L’arena è quella virtuale dei social media, ma la sfida che si sta consumando ha un peso molto reale, misurato in euro e in codice penale. A Torino, il caso di Said Ali, noto sul web come “Don Ali” o il sedicente “Re dei Maranza”, è arrivato a una svolta clamorosa. La gogna digitale che Ali aveva orchestrato contro un ignaro maestro di scuola, accusandolo ingiustamente in un video diffamatorio, si è trasformata in un salatissimo conto da pagare.
I legali che rappresentano la vittima sono infatti “saliti sul ring” per la prima volta, notificando una diffida che chiede un risarcimento che sfiora cifre record: 150mila euro, a cui si aggiunge una penale quotidiana destinata a lievitare ogni giorno. La posta in gioco non è solo la reputazione di un uomo incensurato, ma il confine sempre più labile tra la libertà di espressione online e la responsabilità civile e penale.
La Diffida Stragiudiziale: Cifre e Accuse
L’atto formale, recapitato dagli avvocati Davide Salvo e Davide Noviello, è estremamente chiaro: l’influencer deve rimuovere il contenuto diffamatorio immediatamente e adottare ogni misura possibile per bloccarne l’ulteriore diffusione. Il fulcro della questione è l’accusa infondata e grave rivolta al maestro, che è stata smentita categoricamente dalla scuola e dalle persone che lo conoscono, in quanto l’uomo non ha mai avuto pendenze legali.
La Diffamazione e i Danni: Perché 150.000 Euro?
La richiesta economica avanzata dai legali è stata meticolosamente articolata in due voci principali per i danni subiti dalla famiglia:
- 50.000 euro: destinati al maestro, come indennizzo per il grave danno alla sua reputazione, all’onore professionale e all’immagine pubblica, compromessa da un’accusa così infamante.
- 100.000 euro: riservati alla figlia di tre anni dell’uomo, la cui immagine è stata ripresa e inquadrata nel video senza alcun oscuramento del volto. Un danno alla privacy e alla serenità di una minore che ha fatto inevitabilmente lievitare l’ammontare del risarcimento.
A queste somme già ingenti si aggiunge una clausola pensata per incalzare l’autore: una penale di 1.500 euro per ogni giorno di ritardo nella rimozione del video. Un meccanismo che trasforma l’inerzia in una sanzione quotidiana, dimostrando come la giustizia si stia armando contro la persistenza dei contenuti tossici sul web.
Torino e il Fenomeno del Cyber-Bullismo
Il caso di Don Ali, Said Ali all’anagrafe, classe 2001, non è un episodio isolato, ma si inserisce in un fenomeno più ampio, quello dei content creator che cercano visibilità attraverso la provocazione e la sfida costante alle regole. Il giovane, che si autodefinisce il “Re dei Maranza”, è da tempo attenzionato dalla Procura di Torino, che ha aperto un fascicolo sul suo conto.
Non è la prima volta che la città di Torino è al centro di dinamiche che mescolano spettacolo e diritto.

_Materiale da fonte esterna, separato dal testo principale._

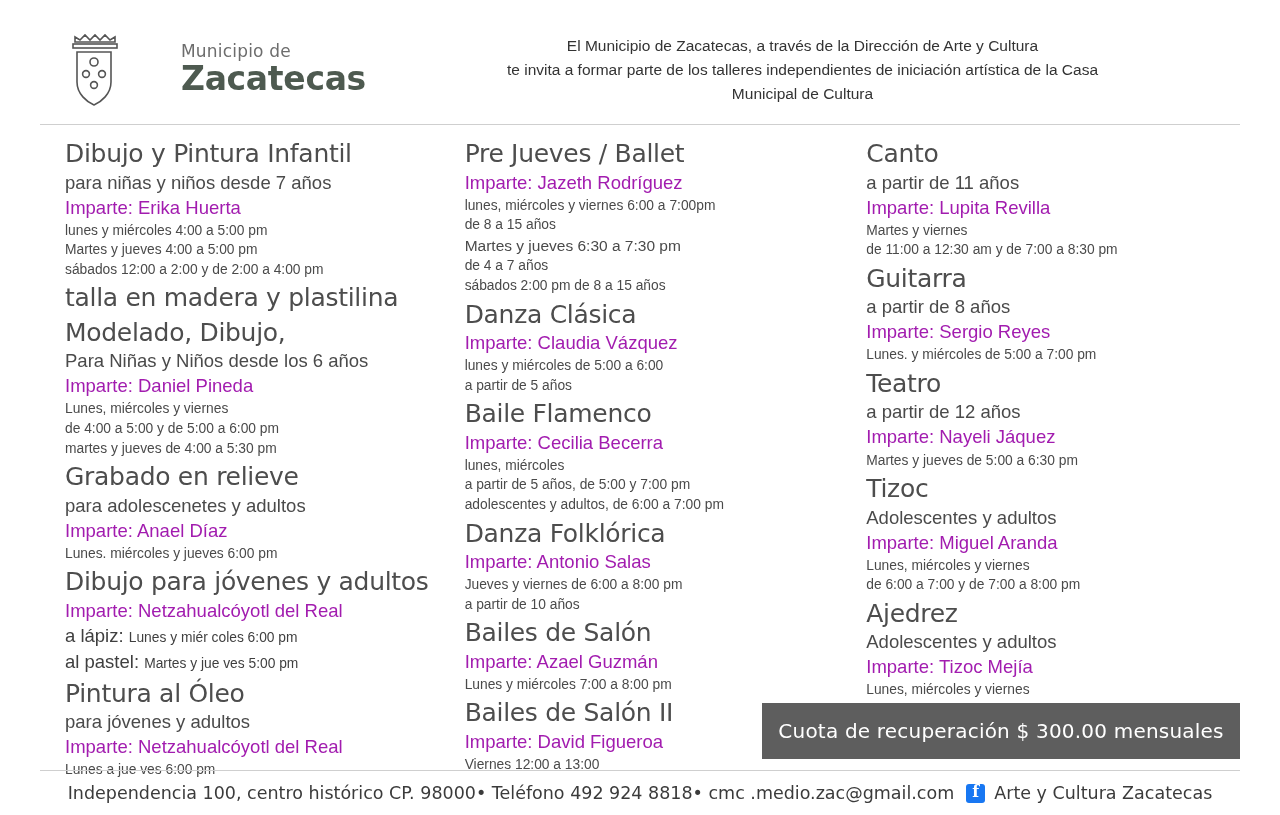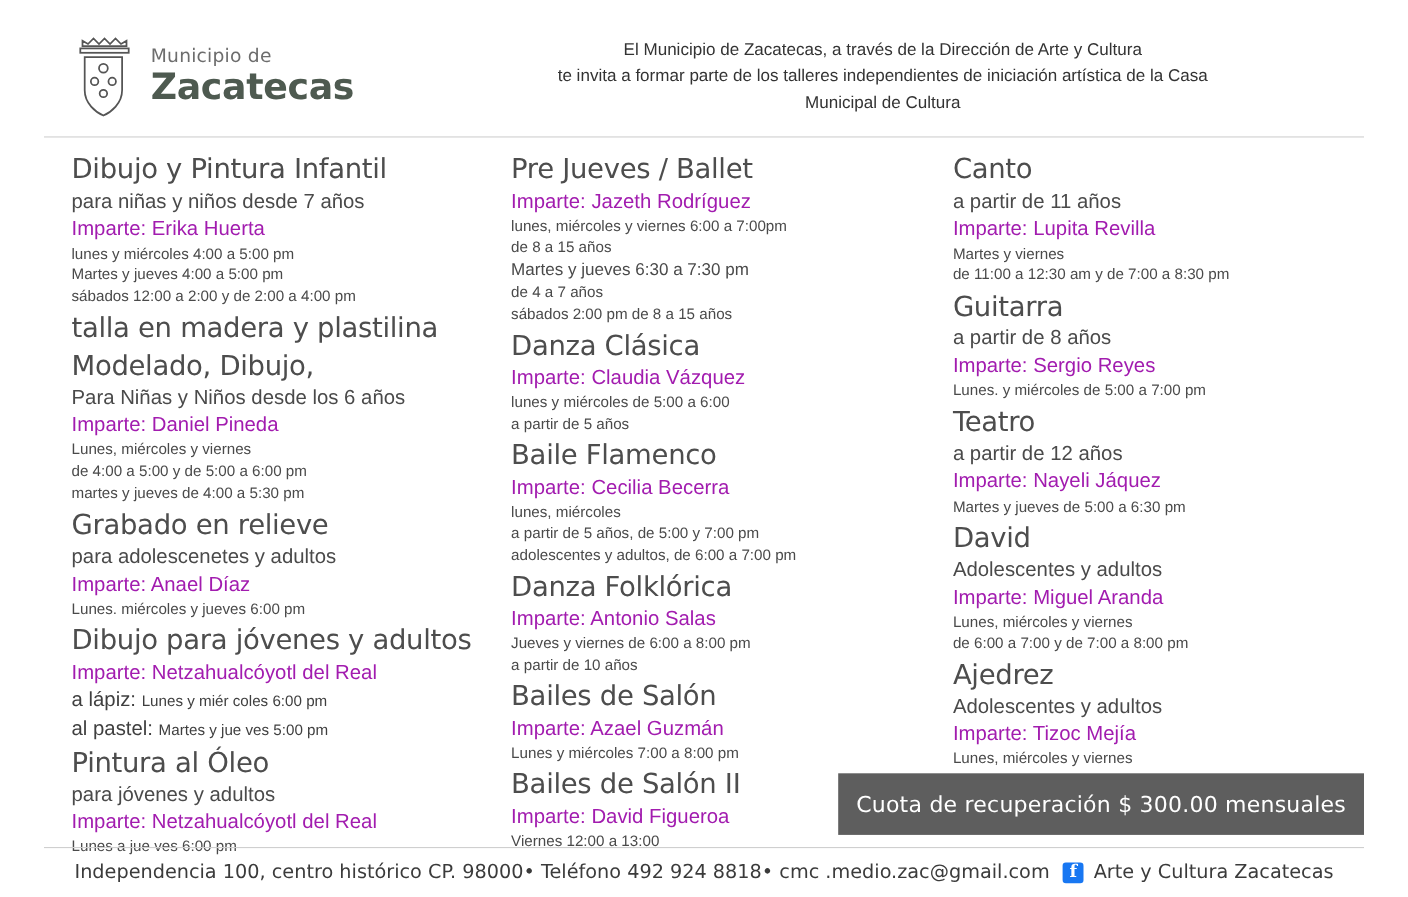--- a/index.html
+++ b/index.html
@@ -36,6 +36,7 @@
     align-items: center;
     width: 330px;
     flex: 0 0 330px;
+    gap: 44px;
   }
   .crest {
     width: 58px;

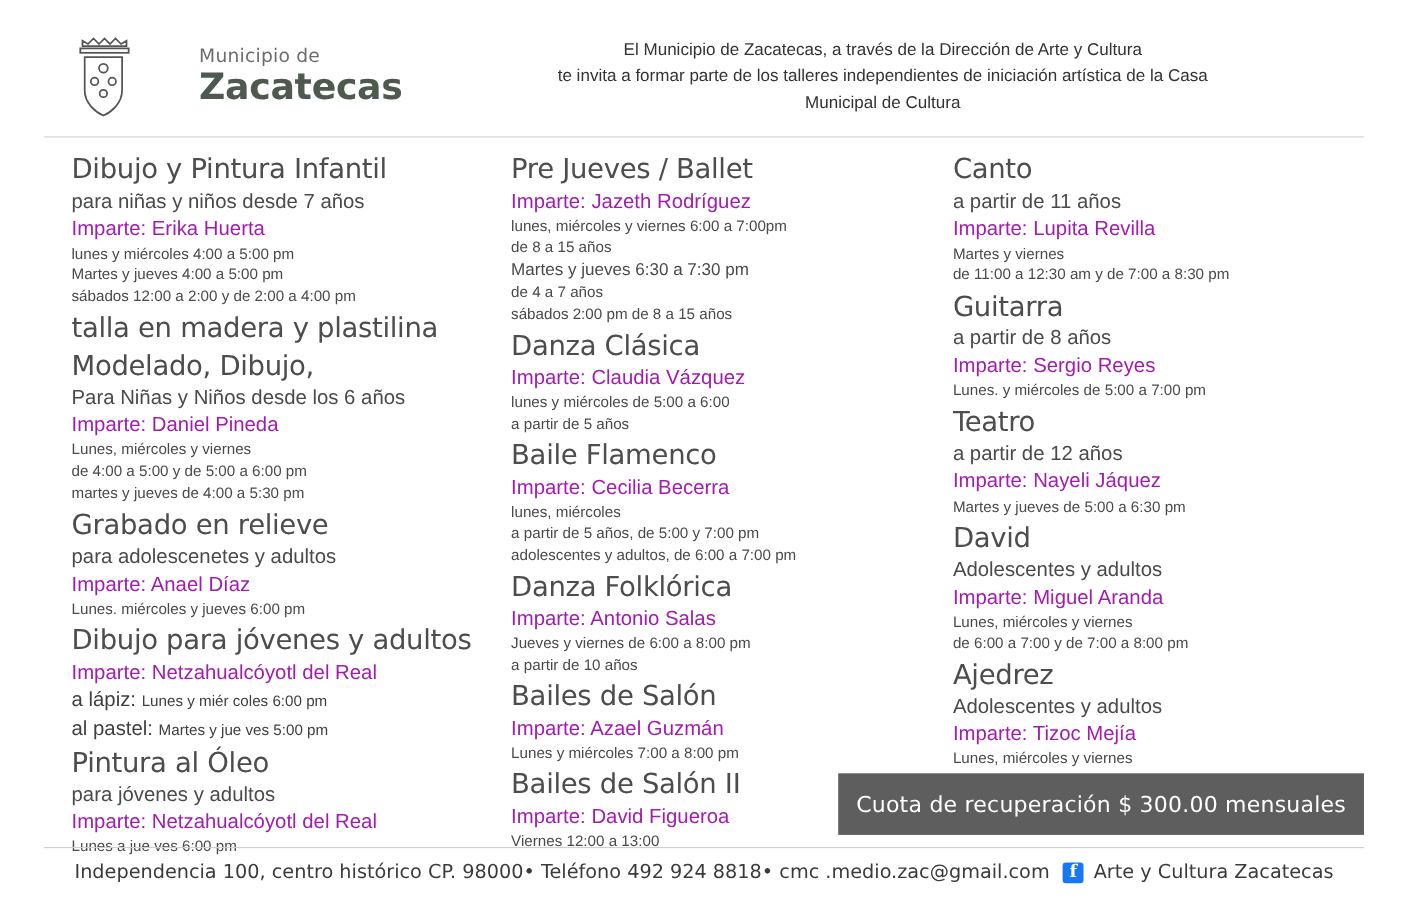--- a/index.html
+++ b/index.html
@@ -353,7 +353,7 @@
       </div>
 
       <div class="course">
-        <div class="c-title">David</div>
+        <div class="c-title">Tizoc</div>
         <div class="c-sub">Adolescentes y adultos</div>
         <div class="c-teacher">Imparte: Miguel Aranda</div>
         <div class="c-line">Lunes, miércoles y viernes</div>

Nel XIX secolo, i processi per diffamazione pubblica, pur avvenendo su carta stampata, suscitavano un clamore popolare paragonabile a quello che vediamo oggi sui social. La differenza cruciale è che, mentre un tempo il processo di censura o sanzione era lento e macchinoso, oggi la “diffida” – una sorta di ultimatum legale – deve agire con la rapidità richiesta dalla diffusione virale di un video online.
Tra Provocazioni Social e Guai con la Giustizia
Nonostante le indagini e precedenti misure cautelari (come un obbligo di firma che lo avrebbe dovuto trattenere in Italia, ma che non gli ha impedito di postare video dalla Thailandia), Said Ali ha continuato la sua attività provocatoria. Dalla notte di Halloween, dove si è ripreso nei Murazzi di Torino brandendo un coltello vero, fino al recente tentativo di organizzare un “torneo di boxe” non autorizzato (e smentito dalla Federazione Pugilistica Italiana), l’escalation sembra inarrestabile.
L’ultima mossa del “Re dei Maranza” è stata persino quella di deridere, tramite le sue storie, l’inviato del programma televisivo Le Iene che stava cercando di intervistarlo. Un atteggiamento di costante sfida non solo alle forze dell’ordine e alla magistratura, ma anche ai media tradizionali, che potrebbe costargli molto caro se la diffida dovesse trasformarsi in un provvedimento esecutivo.